Me-first behavior could cost lives, threaten economic recovery.

As all states begin to relax restrictions related to the coronavirus, it may feel like a corner is being turned and normal is nearing.

Not exactly. Health experts are not ambivalent. The virus will dictate timelines. What has been done so far has slowed the rate of infection, not defeated it. Mitigation strategies—social distancing, masks and exercising personal responsibility—remain the only effective safeguard, for now. The world’s best scientific minds are working overtime to develop a vaccine. Likewise, medical experts are working hard to develop treatments for the infected. And, eventually, what they call herd immunity—when as many as two of every three people have experienced the virus or been vaccinated—likely will be reached. A key unanswered question, though, is whether a person who has had the disease can get it again. Nobody knows for sure.

It’s been said that crisis reveals character. As the country gradually has been reopening, too many are exhibiting the deep character flaw of personal recklessness and indifference to others’ health.

A classic example and widely reported story over Memorial Day weekend involved a big crowd that was filmed partying in a Lake of the Ozarks pool. The lake region is something of a playground for the St. Louis metro area. Here’s how visibly shaken officials described what they saw.

“(The behavior) was irresponsible and dangerous,” said St. Louis Mayor Lyda Krewson. “It’s just deeply disturbing.”

“This reckless behavior endangers countless people and risks setting us back substantially from the progress we have made in slowing the spread of COVID-19,” said Dr. Sam Page, St. Louis County executive.

Just about the worst scenario imaginable, after more than two months of national sacrifice, would be for reckless behavior to plunge America into a new rash of outbreaks that might even eclipse the first round. Should that happen, the only option from a public health standpoint could be another severe lockdown until there’s a vaccine and herd immunity is reached.

As is the case with many of life’s punishing outcomes, this is within one’s control through exercising responsible personal behavior. But unlike some situations, an individual’s reckless behavior in the coronavirus climate will impact not only that person, but others as well.

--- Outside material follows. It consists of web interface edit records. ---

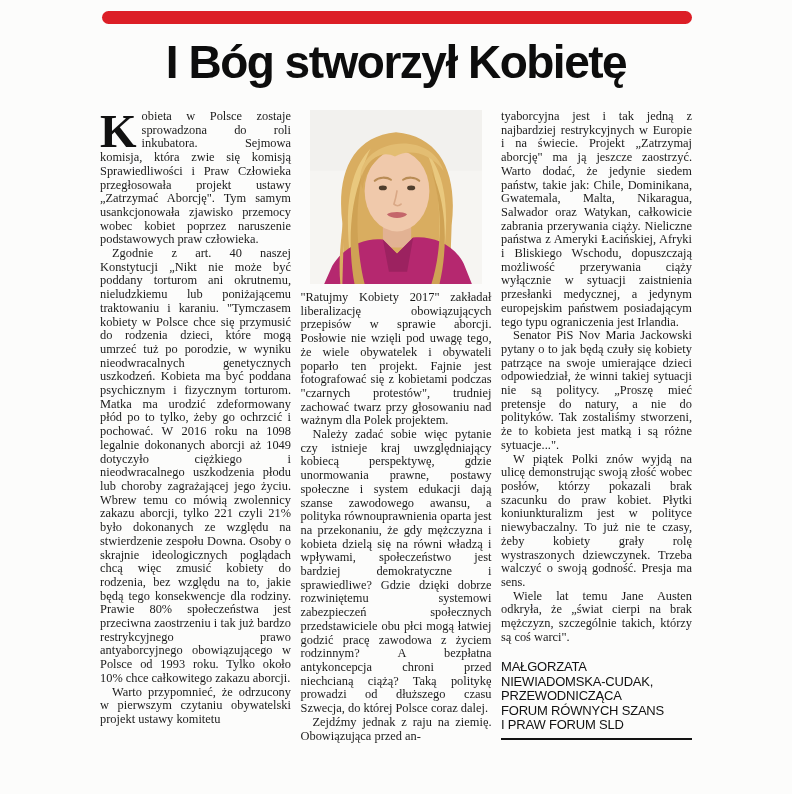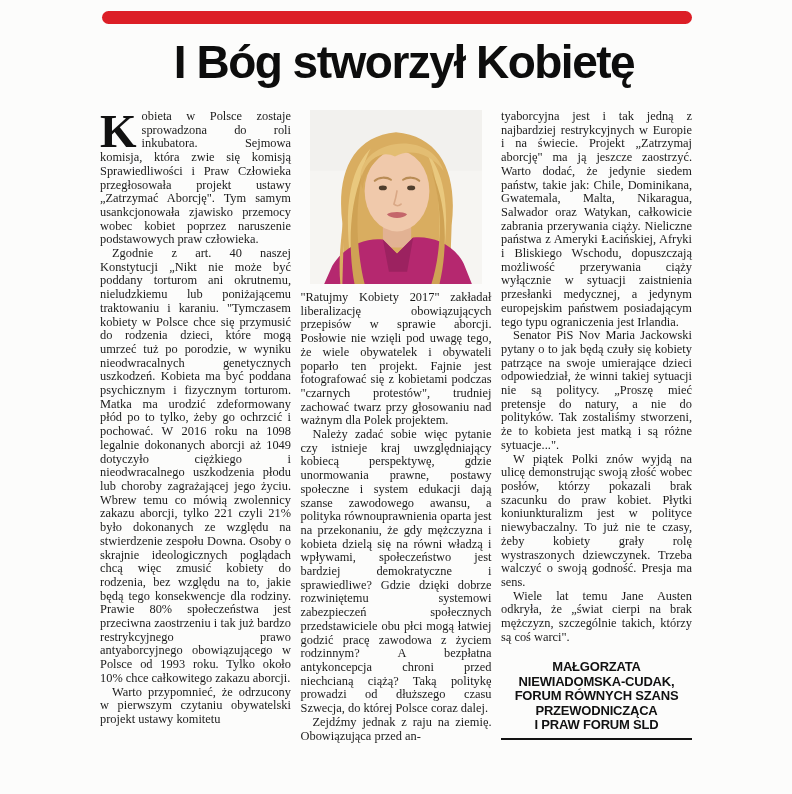--- a/index.html
+++ b/index.html
@@ -19,21 +19,21 @@
     position: absolute;
     left: 102px;
     top: 11px;
     width: 590px;
     height: 13px;
     border-radius: 7px;
     background: #dc1e26;
   }
   .headline {
     position: absolute;
-    left: 108px;
+    left: 100px;
     top: 36px;
     width: 592px;
     margin: 0;
     text-align: center;
     font-family: "Liberation Sans", sans-serif;
     font-weight: bold;
     font-size: 46px;
     line-height: 52px;
     letter-spacing: -1.5px;
     color: #0d0d0d;
@@ -75,23 +75,23 @@
     height: 174px;
     margin: 0 auto 7px auto;
   }
   .photo-frame svg {
     display: block;
     width: 172px;
     height: 174px;
   }
   .signature {
     margin-top: 16px;
-    text-align: center;
+    text-align: left;
     font-family: "Liberation Sans", sans-serif;
-    font-weight: bold;
+    font-weight: normal;
     font-size: 13px;
     line-height: 14.5px;
     letter-spacing: -0.2px;
     color: #111;
   }
   .sig-rule {
     margin-top: 5px;
     border-top: 2px solid #131313;
     width: 100%;
     height: 0;
@@ -156,21 +156,21 @@
 
     <div class="col">
       <p class="para">tyaborcyjna jest i tak jedną z najbardziej restrykcyjnych w Europie i na świecie. Projekt „Zatrzymaj aborcję" ma ją jeszcze zaostrzyć. Warto dodać, że jedynie siedem państw, takie jak: Chile, Dominikana, Gwatemala, Malta, Nikaragua, Salwador oraz Watykan, całkowicie zabrania przerywania ciąży. Nieliczne państwa z Ameryki Łacińskiej, Afryki i Bliskiego Wschodu, dopuszczają możliwość przerywania ciąży wyłącznie w sytuacji zaistnienia przesłanki medycznej, a jedynym europejskim państwem posiadającym tego typu ograniczenia jest Irlandia.</p>
       <p class="para indent">Senator PiS Nov Maria Jackowski pytany o to jak będą czuły się kobiety patrzące na swoje umierające dzieci odpowiedział, że winni takiej sytuacji nie są politycy. „Proszę mieć pretensje do natury, a nie do polityków. Tak zostaliśmy stworzeni, że to kobieta jest matką i są różne sytuacje...".</p>
       <p class="para indent">W piątek Polki znów wyjdą na ulicę demonstrując swoją złość wobec posłów, którzy pokazali brak szacunku do praw kobiet. Płytki koniunkturalizm jest w polityce niewybaczalny. To już nie te czasy, żeby kobiety grały rolę wystraszonych dziewczynek. Trzeba walczyć o swoją godność. Presja ma sens.</p>
       <p class="para indent">Wiele lat temu Jane Austen odkryła, że „świat cierpi na brak mężczyzn, szczególnie takich, którzy są coś warci".</p>
 
       <div class="signature">
         <div>MAŁGORZATA</div>
         <div>NIEWIADOMSKA-CUDAK,</div>
+        <div>PRZEWODNICZĄCA</div>
         <div>FORUM RÓWNYCH SZANS</div>
-        <div>PRZEWODNICZĄCA</div>
         <div>I PRAW FORUM SLD</div>
         <div class="sig-rule"></div>
       </div>
     </div>
 
   </div>
 </div>
 
 </body></html>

Every American should be supportive of sensibly and gradually reopening the economy. More than 40 million people have filed new unemployment benefit applications since the virus arrived. From the largest to the smallest, millions of U.S. businesses have been closed or are operating at reduced capacity.

Getting businesses and people back to work is crucial to surviving this crisis with the least possible long-term damage. Responsible behavior is a critical component in making that possible.

Keep in mind many service and hospitality businesses will be restricted to operating at 25-50 percent of normal. For many, that’s not a profitable proposition. Rather, it’s a step-by-step process toward returning to normal as time passes. Reckless behaviors that—like the St. Louis official said—set back the country could be a death sentence for many small businesses struggling to re-start. This is the time to be a team player and a credit to your community.

Meanwhile, keep supporting your hometown businesses. Gradually and carefully venture out as businesses reopen, if you feel safe doing so. Be sure to comply with scientific guidance on social distancing and masking. If you do not feel comfortable venturing out, that’s OK. Still, take advantage of opportunities for take-out, curbside deliveries, buy now enjoy later gift cards and so forth.

This is both a public health and an economic crisis. Don’t be a selfish jerk. Don’t be a science denier. Do your part to make it better, not worse, by following proper guidance for safely and gradually reopening the economy.